The article provides an overview of Japanese Prime Minister Abe's womanomics policy for gender equality (GD), and poses a question as to why despite a large amount of GD initiatives, Japan's GD progress has been painfully slow. It then introduces an ethnography of the GD implementation by a Japanese multinational firm (2013-2017). It analyzes the firm's pedagogical effort to correct the unconscious cultural bias to retool the existing habitus of managers and employees. The firm's cultural strategies parallel its human resources (HR) reforms in its attempt to change organizational norms regarding how corporate men and women should work.
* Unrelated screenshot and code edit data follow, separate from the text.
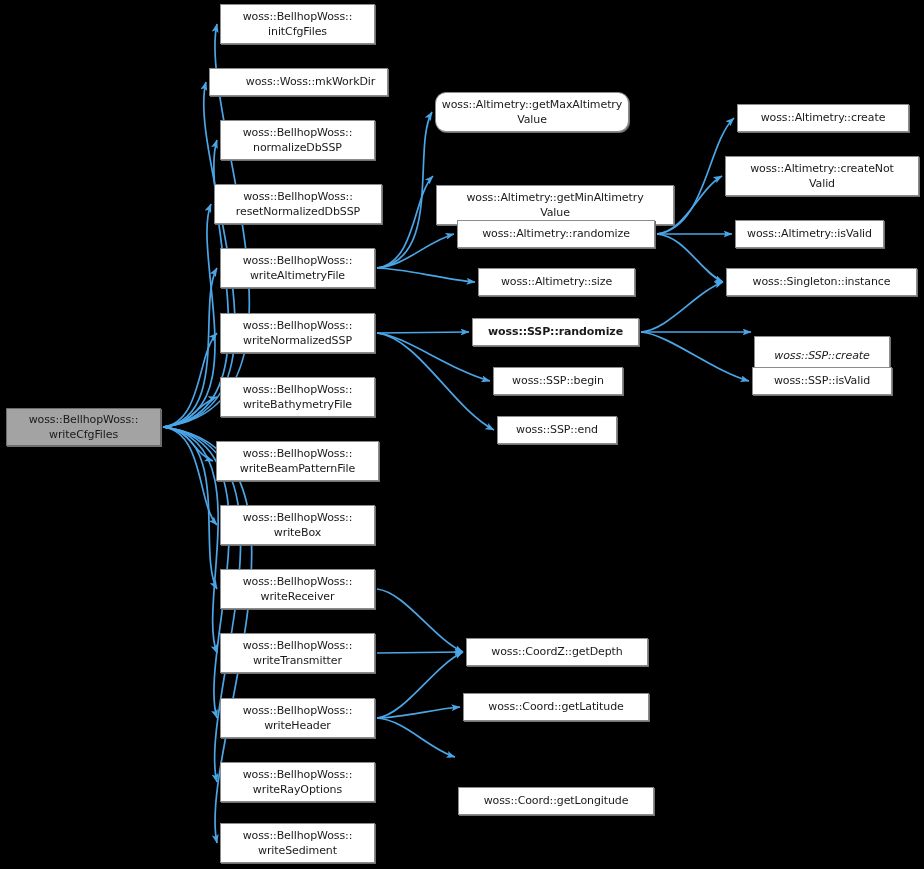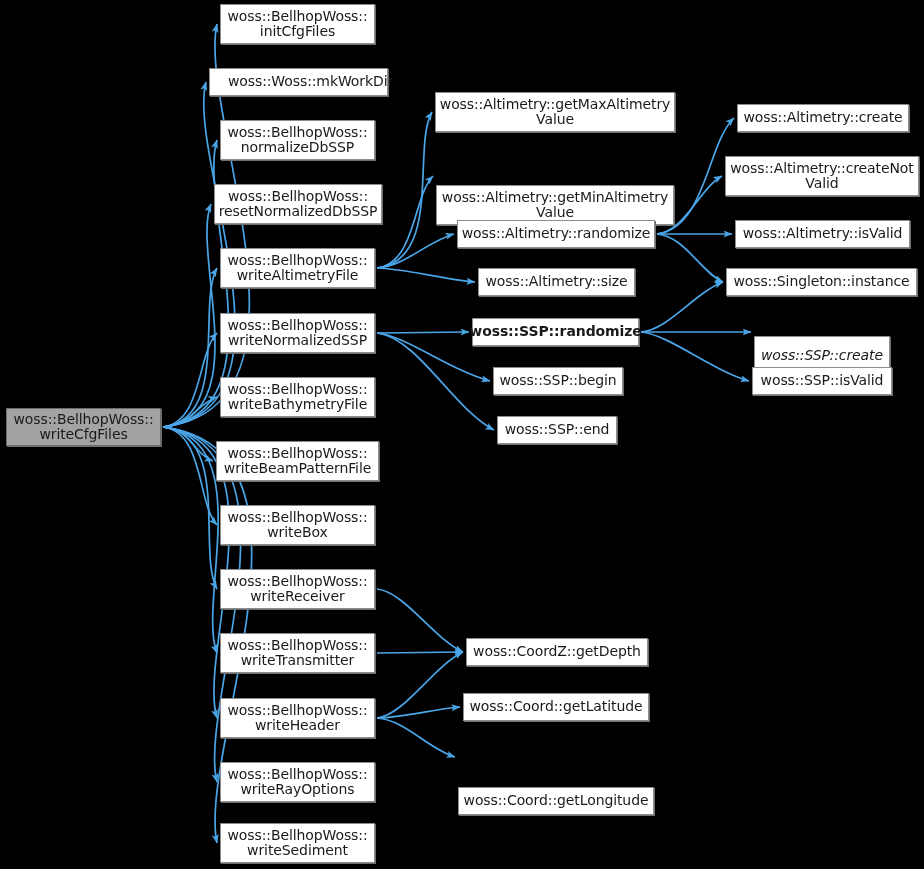"woss::BellhopWoss::" .node { font-size: 14px -> 11px }
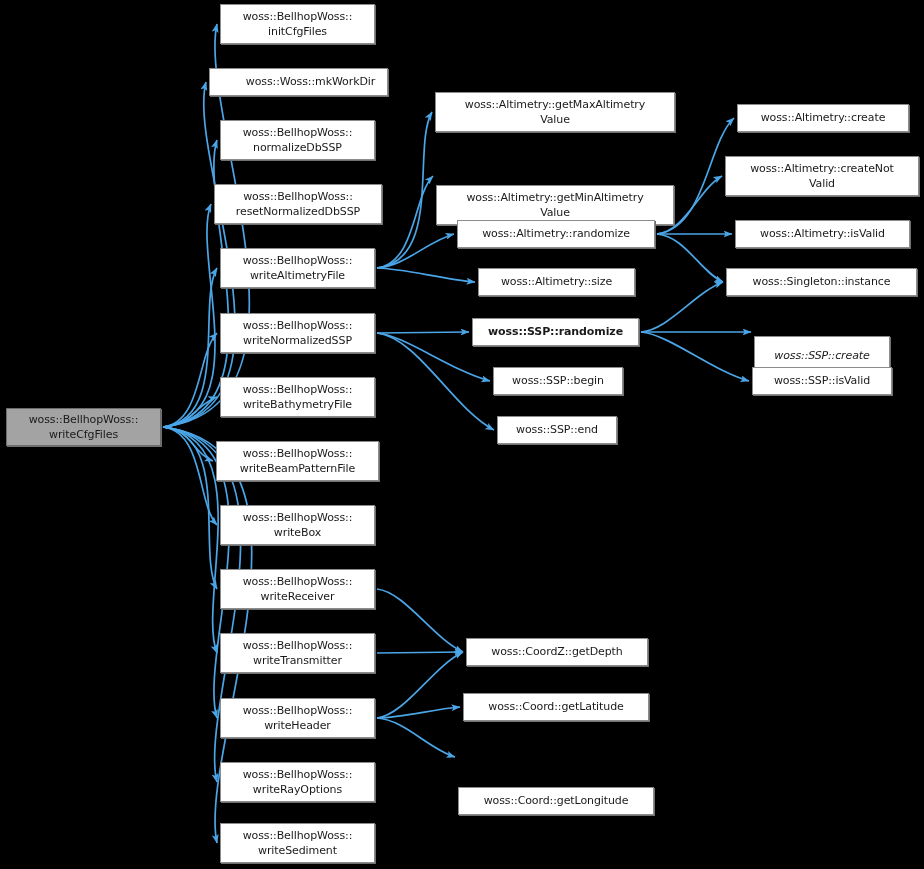"woss::Altimetry::getMaxAltimetry" div.node { border-radius: none -> 11px; width: 240px -> 194px }
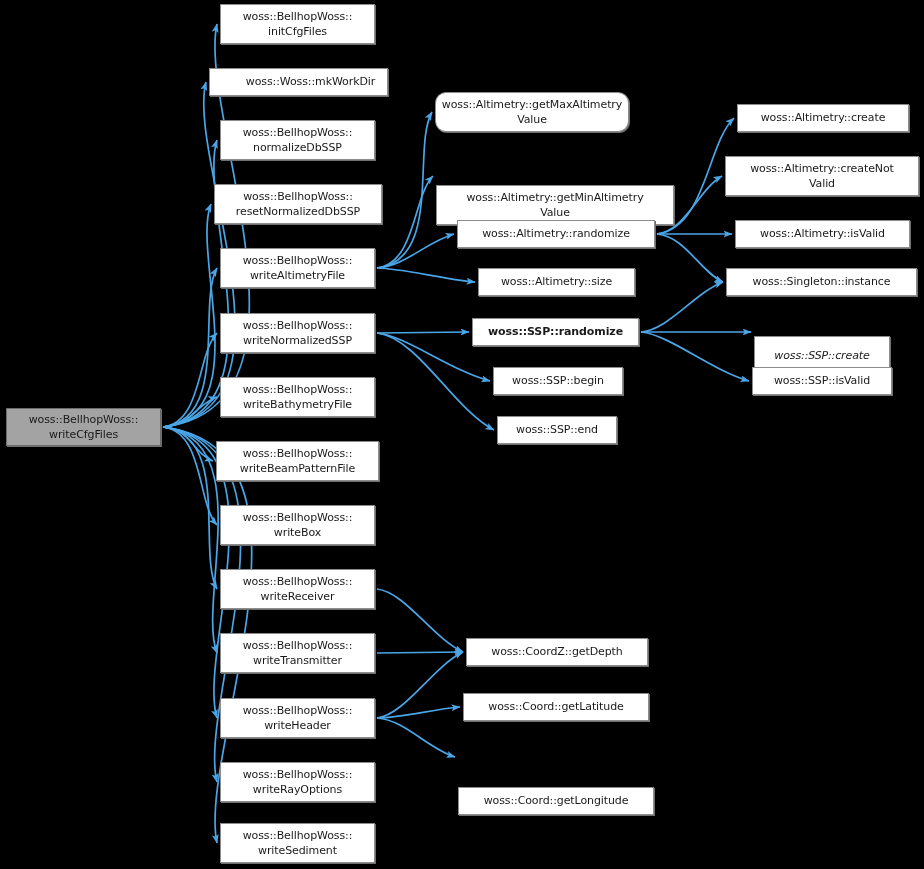"woss::Altimetry::isValid" div.node { width: 175px -> 149px }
Deploying theoretical perspectives of cultural neuroscience, semiotics, learning theory and interpretive anthropology, the author then identifies seven strategic foci for this firm's cultural transformation, and terms this habitus-shifting program as MRS-PARC: M=magical messages and messengers; R=rites of passage and rituals; S=signs and symbols; P=rewarding and punishing task performances; A=clarifying alternatives and affordance; R=dealing with unexpected results, resistance and rear guards; and C=communication, complexity and continuity. Once MRS-PARC starts, corporate social drama and critical incidents lead the observer to the nexus of symbolic resistance and representation that in turn helps clarify how to modify the existing accommodation-and-redress mechanism for reform. MRS-PARC offers an empirically derived, action-oriented, process-based, analysis for those interested in moderating the people's referential frameworks and cognitive/emotional orientations for organizational transformation.